The girl leaned in, tracing the scars in the same manner as her father. Baral looked skyward as she did it, feeling her way up Shallin’s arm rather than following her finger with her eyes. “She seeks approval from her father. She feeds, feeds, feeds.” Her eyes dropped and locked with Shallin's. “There is no hunger here.”
“That is good. Very good, Baral,” Barin said. “But that is not what she has come here to learn.”
You’re damned right, I haven’t learned a fucking thing except confusion, Shallin thought.
“Each mark you bear,” he said, turning her hand over, “came at a cost.”
“I know that,” she said.
“Apologies, but you do not,” he said calmly. “Remember, we are Kindred.”
“You say that like it means something,” she said rudely, losing her patience. “Are you done violating me?”
“I knew it would feel that way, Shallin.” Barin smiled, the sad glint in his eyes the only indication of his sorrow. “I do not apologize.” Shallin jerked away.
“There is no hunger here, but it comes, tearing, gnawing, eating all away. Consuming, antsy and jittery. In its wake is death,” Baral said.

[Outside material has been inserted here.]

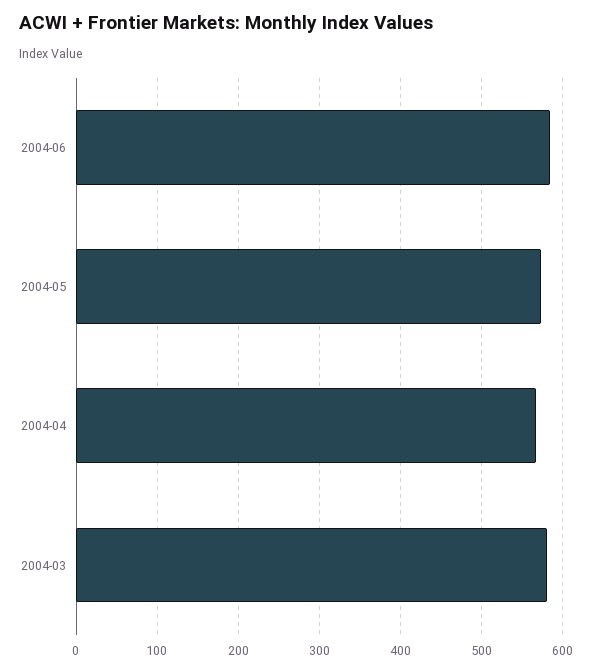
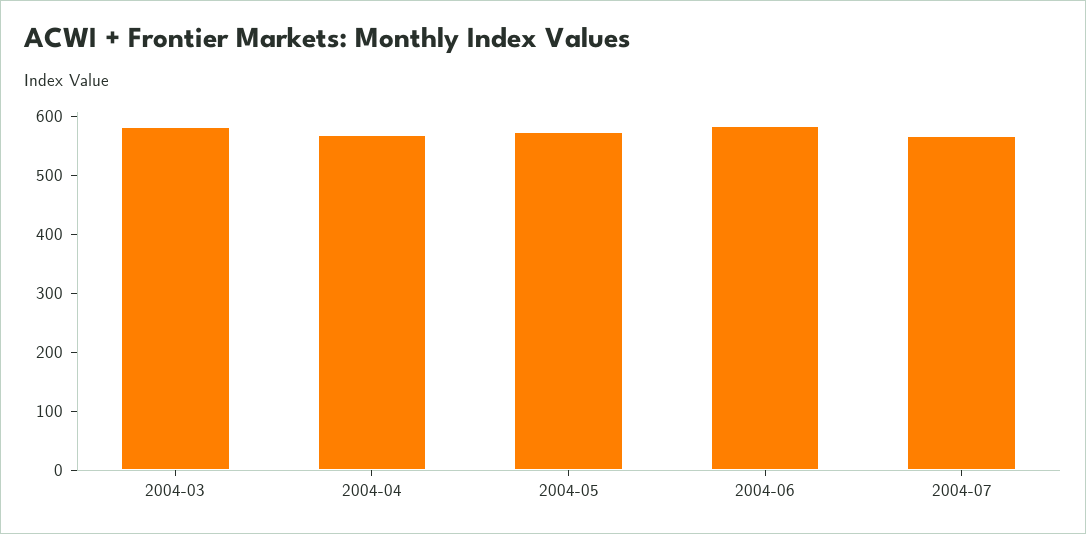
2004-07: none -> 560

“You serve the hunger, Shallin. I see you do not do it willingly, but until you reject it utterly, it shall feast upon you. You are the kind of meal it enjoys, and no earthly border shall impede it,” Barin said. “Where you go, it shall follow until dawn rises.”
“The suns rise every day,” Shallin said. “What is there to fear?” The two Kindred spoke in riddles, and she wanted only concrete answers. I wasted my time coming here, she thought. I should have gone back with Frain.
Barin sat back and crossed his arms. Baral stood next to him, glaring at her. “Your hard edges do you justice, but also undermine your efforts. Consider the price you pay to the Light, but ask yourself if it’s worth the cost,” he said. “Only then will you begin to understand.”